To determine maximal expression of the transfected plasmid-DNA over time, accumulation and protein turnover of SEAP and CNP in supernatant of the transfected vascular cells were analyzed. Protein accumulation was determined at days 1, 2, 3, and 4, and protein turnover for every 24 hours up to 4 days (Figure II, available online at http://atvb.ahajournals.org). For SEAP, gene product accumulation increased continuously, whereas maximal protein turnover was achieved 3 days after gene transfer (Figure IIa and IIb). For CNPcDNA, CNP peptide accumulation in supernatant was maximal at day 3 after transfection, and maximal protein turnover was observed between days 2 and 3 (Figure IIc and IId). Over time, these expression patterns were observed for SMCs and ECs.

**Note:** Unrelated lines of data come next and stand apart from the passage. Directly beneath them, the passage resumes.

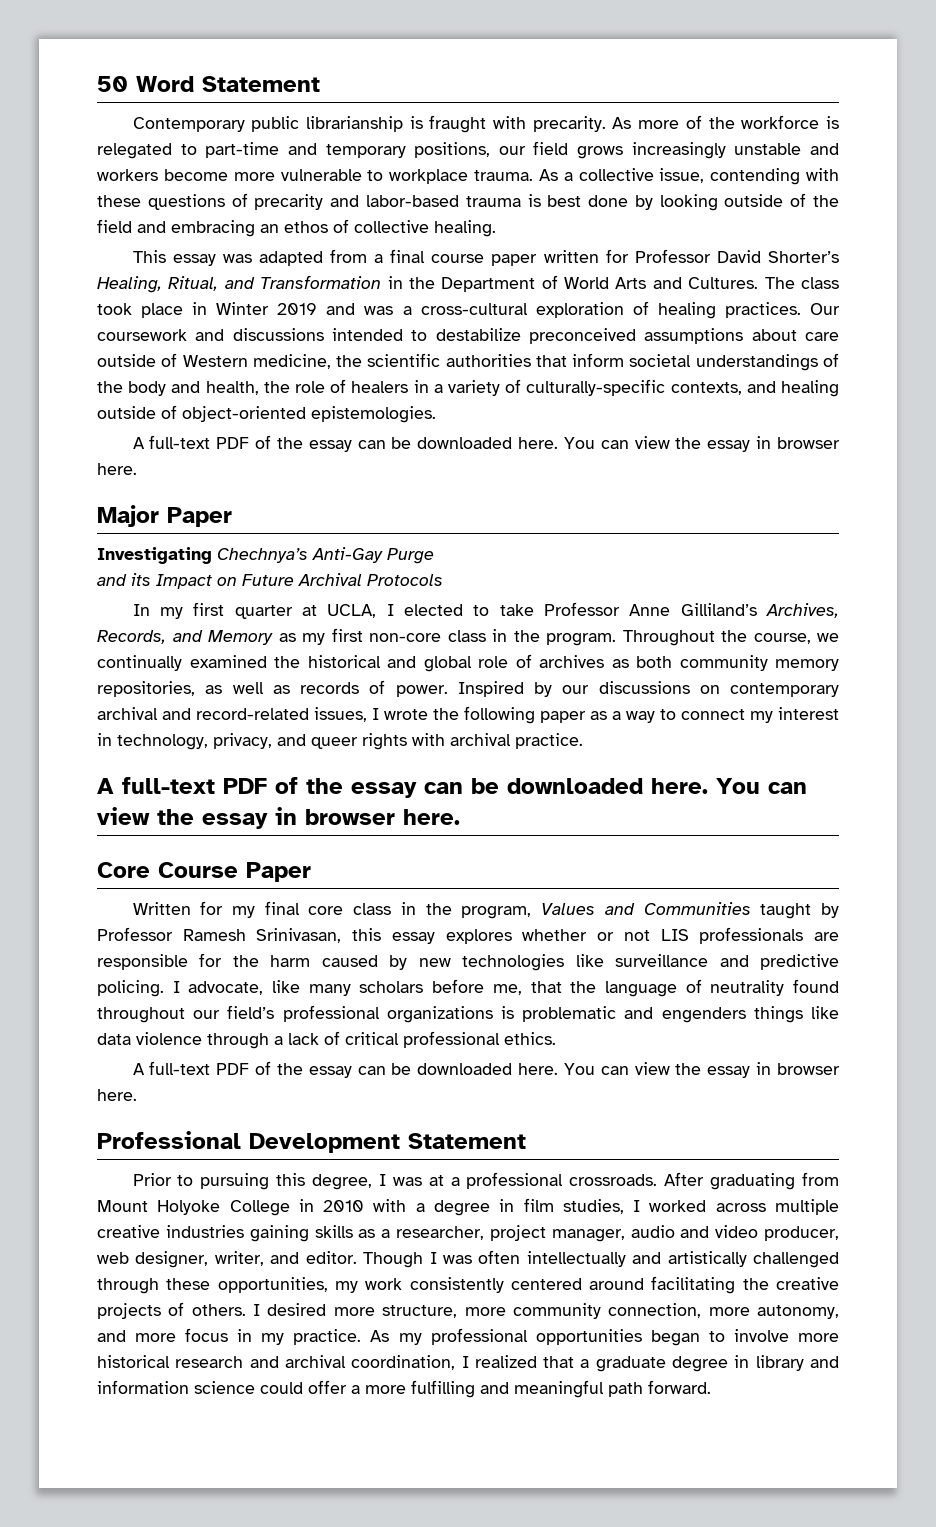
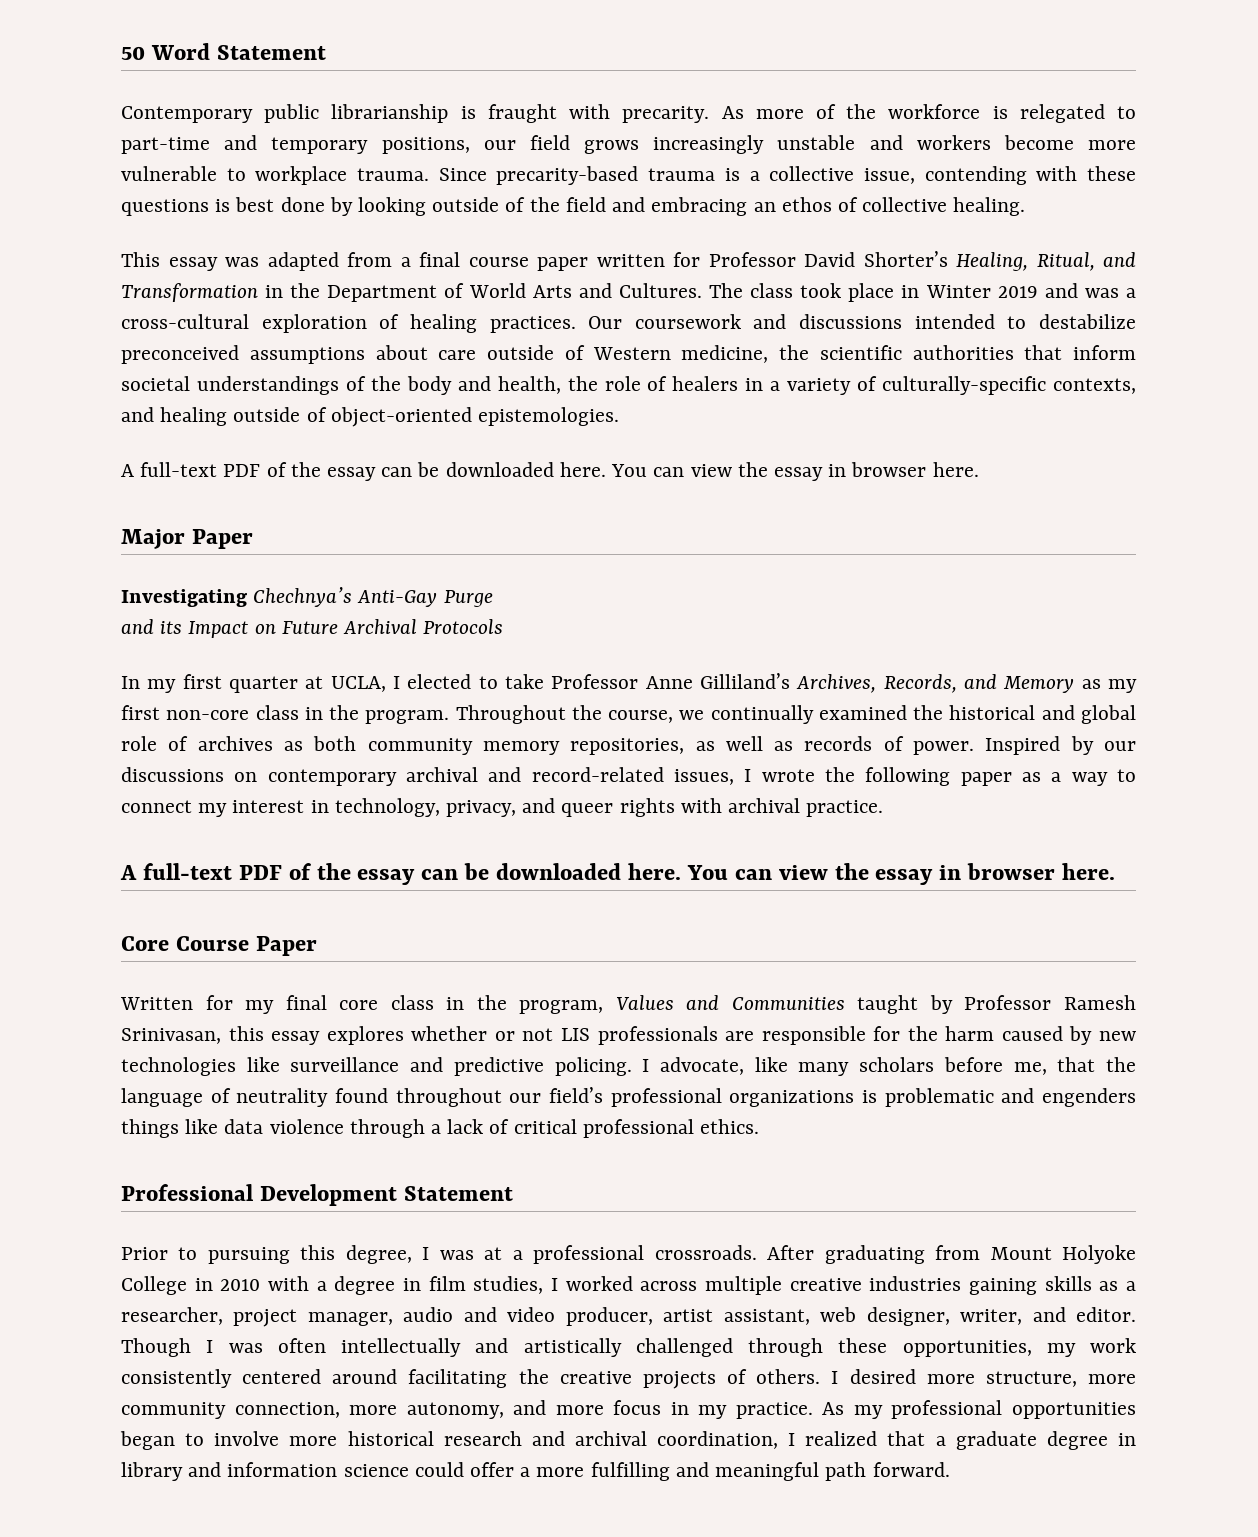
[538,169,558,181] As -> [438,166,740,185] Since precarity-based trauma is
[231,193,521,210] of precarity and labor-based trauma -> (209, 207) none
[132,1061,841,1078] [97,1089,137,1101] // A full-text PDF of the essay can be downloaded here. You can view the essay in browser here. -> (760, 1126) none
(839, 1233) none -> [663,1309,810,1325] artist assistant,

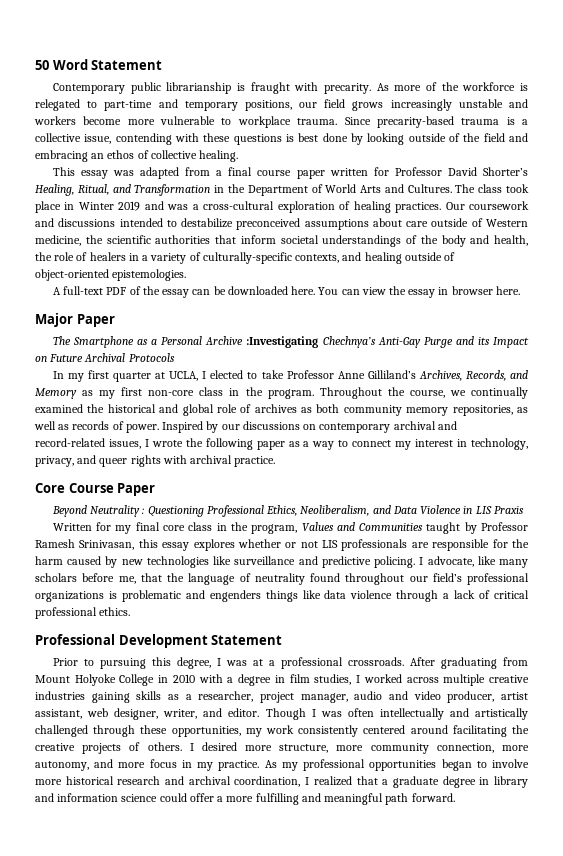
[121,589,247,607] Investigating -> [52,336,319,348] The Smartphone as a Personal Archive :Investigating
(493, 598) // -> (453, 342) none
[120,863,1116,885] [121,936,317,956] A full-text PDF of the essay can be downloaded here. You can view the essay in browser here. // Core Course Paper -> [35,483,156,496] [51,505,524,517] Core Course Paper // Beyond Neutrality : Questioning Professional Ethics, Neoliberalism, and Data Violence in LIS Praxis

CNP Concentration Analysis
Maximal protein expression of transfected DNA was detected 3 days after transfection (Figure II). Therefore, concentration of CNP peptide using the different CNP nucleic acid sequences was determined 3 days after gene transfer in supernatant and in cell lysate of the transfected vascular cells (Figure 2). CNPDNA and CNPcDNA demonstrated significantly higher concentrations of CNP in supernatant of the transfected SMCs and ECs compared with nontreated cells or cells treated with the control gene for SEAP. In contrast, transfection with CNP22aa did not significantly enhance CNP concentration in the supernatant of the transfected cells compared with control transfection (SEAP). In cell lysate of the transfected SMCs, CNP concentration enhancement was only found using the CNP-22aa vector (Figure 2). For ECs, an increase of the CNP concentration in cell lysate was observed using all 3 CNP vector constructs compared with the control transfection with SEAP.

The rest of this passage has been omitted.